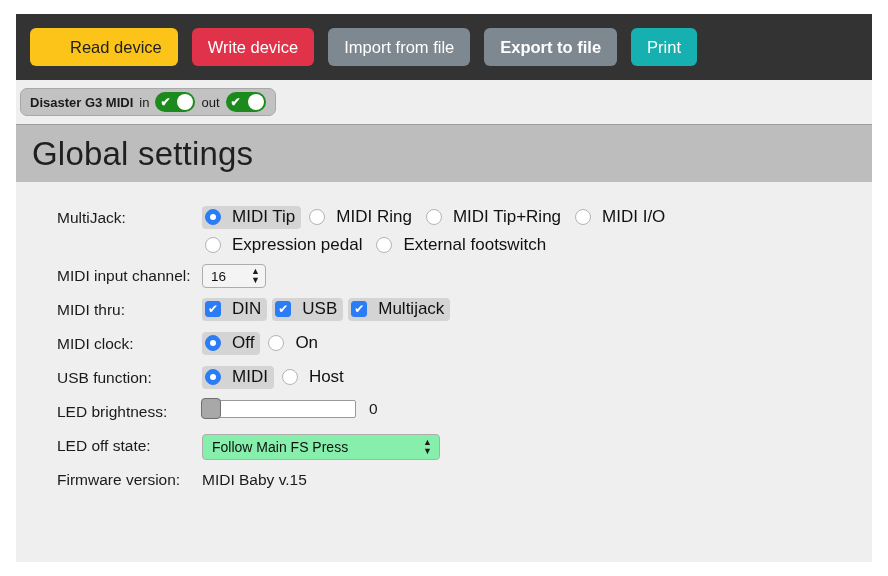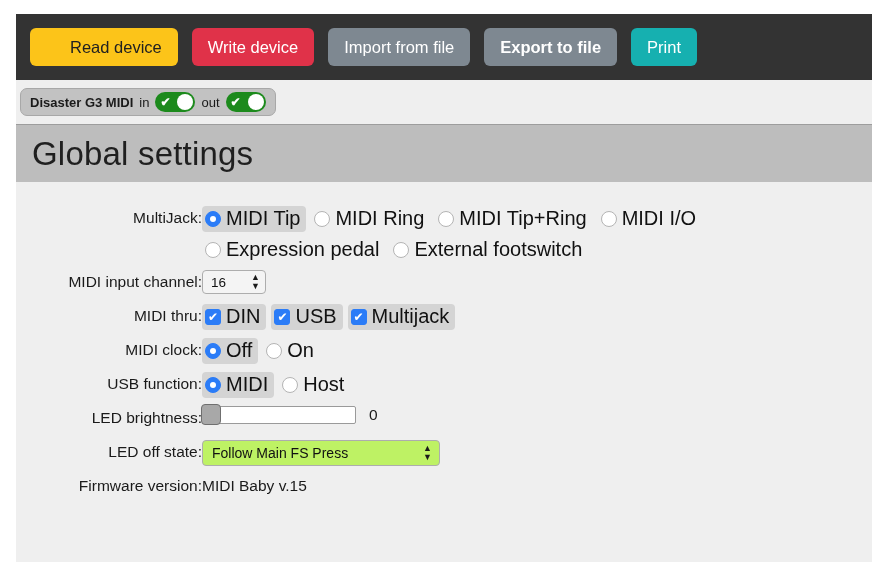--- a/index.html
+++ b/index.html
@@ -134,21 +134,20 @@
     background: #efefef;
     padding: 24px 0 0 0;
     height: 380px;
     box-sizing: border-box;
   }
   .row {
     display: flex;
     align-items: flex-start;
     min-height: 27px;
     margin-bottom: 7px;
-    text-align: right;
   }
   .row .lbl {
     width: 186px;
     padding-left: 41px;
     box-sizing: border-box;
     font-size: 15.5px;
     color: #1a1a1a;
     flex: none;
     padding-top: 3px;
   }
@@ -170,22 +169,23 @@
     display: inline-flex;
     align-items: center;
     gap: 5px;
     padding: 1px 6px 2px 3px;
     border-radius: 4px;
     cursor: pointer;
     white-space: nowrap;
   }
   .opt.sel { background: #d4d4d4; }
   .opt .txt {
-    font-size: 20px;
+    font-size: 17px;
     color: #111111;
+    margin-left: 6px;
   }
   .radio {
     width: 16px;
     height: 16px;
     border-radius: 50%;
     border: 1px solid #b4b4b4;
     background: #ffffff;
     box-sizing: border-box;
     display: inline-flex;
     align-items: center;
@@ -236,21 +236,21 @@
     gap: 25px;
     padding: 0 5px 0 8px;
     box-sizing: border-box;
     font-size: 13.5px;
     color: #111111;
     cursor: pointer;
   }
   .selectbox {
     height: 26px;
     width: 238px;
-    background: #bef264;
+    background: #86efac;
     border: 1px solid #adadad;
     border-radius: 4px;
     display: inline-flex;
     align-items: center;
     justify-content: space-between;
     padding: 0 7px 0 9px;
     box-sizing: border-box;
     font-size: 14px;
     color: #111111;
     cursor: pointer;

Task brief = Lines holding the word "font" should be copied from the entries above.

Reply to the task =
     font-size: 15.5px;
-    font-size: 20px;
+    font-size: 17px;
     font-size: 13.5px;
     font-size: 14px;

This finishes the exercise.